Mechanism of the low-energy fluxional process in [Fe3(CO)12-nL n] (n = 0–2): a perspective

Abstract

The methods of Bürgi and Dunitz, using crystal structures to map out an exchange pathway for the carbonyls, have been applied to [Fe ₃ (CO) ₁₂ ] and its derivatives. It has been shown that the exchange pathway follows that predicted by the concerted bridge-opening and bridge-closing mechanism. The data are inconsistent with other proposed mechanisms. It has also been shown that the concerted bridge-opening and bridge-closing mechanism can equally be described as a rotation of either the Fe ₃ triangle or the carbonyl icosahedron about a S ₁₀ axis of the icosahedron through the equatorial ligands.
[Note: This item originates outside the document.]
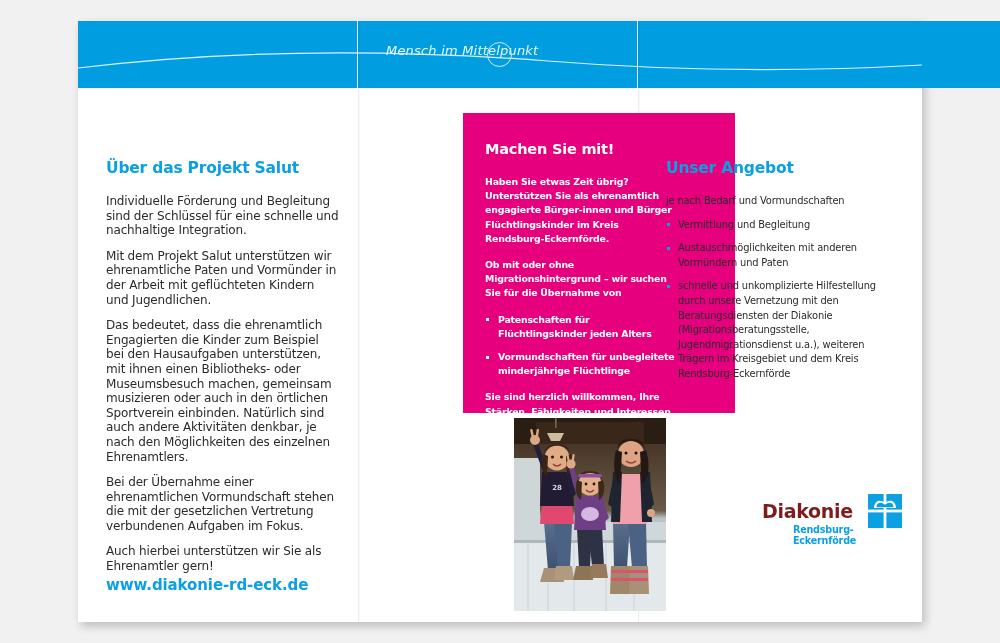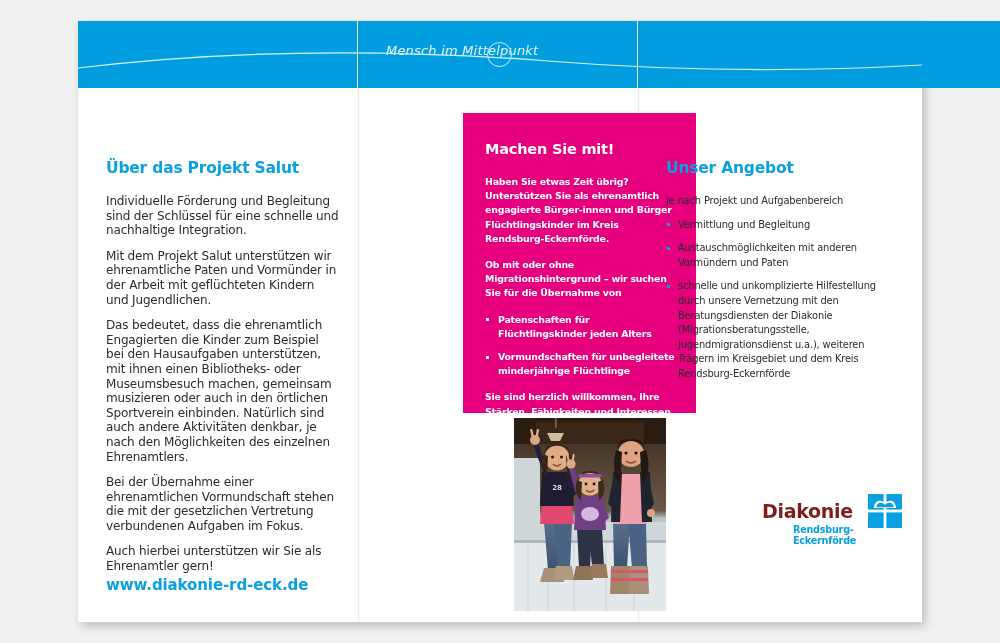"Machen Sie mit!" .pink-box { width: 233px -> 272px }
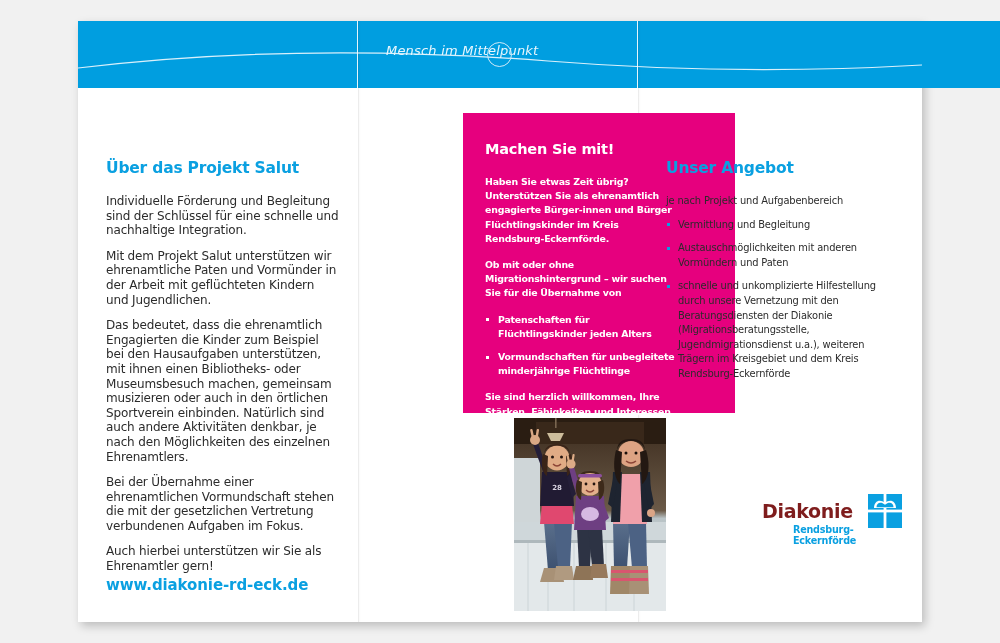"je nach Projekt und Aufgabenbereich" div.intro-line { text: Projekt und Aufgabenbereich -> Bedarf und Vormundschaften }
This mechanism has been used to explain the lowest-energy fluxional mechanism in [Fe ₃ (CO) ₁₂ ], both in solution and in the solid state, in [Fe ₃ (CO) ₁₁ L] [L = PMe ₂ Ph, P(OR) ₃ , CNBu ^t , CNCF ₃ ] in solution, in [Fe ₃ (CO) ₁₀ L ₂ ] [L = P(OR) ₃ (R = Me, Et or Pr ⁱ )] in solution and in [Fe ₂ Os(CO) ₁₂ ] in the solid state. The other mechanisms examined are the C ₂ libration mechanism due to Johnson, the rotation of either the Fe ₃ triangle or the carbonyl icosahedron about a S ₁₀ axis of the icosahedron through a bridging ligand and an axial ligand on the unbridged iron due to Lentz, and the 60° rotation about the C ₃ axis of the Fe ₃ triangle due to Hanson. It is argued that the Ligand Polyhedral Model, albeit very elegant, is misleading and has led to improbable mechanisms. The approach using the original Local Bonding Model is recommended.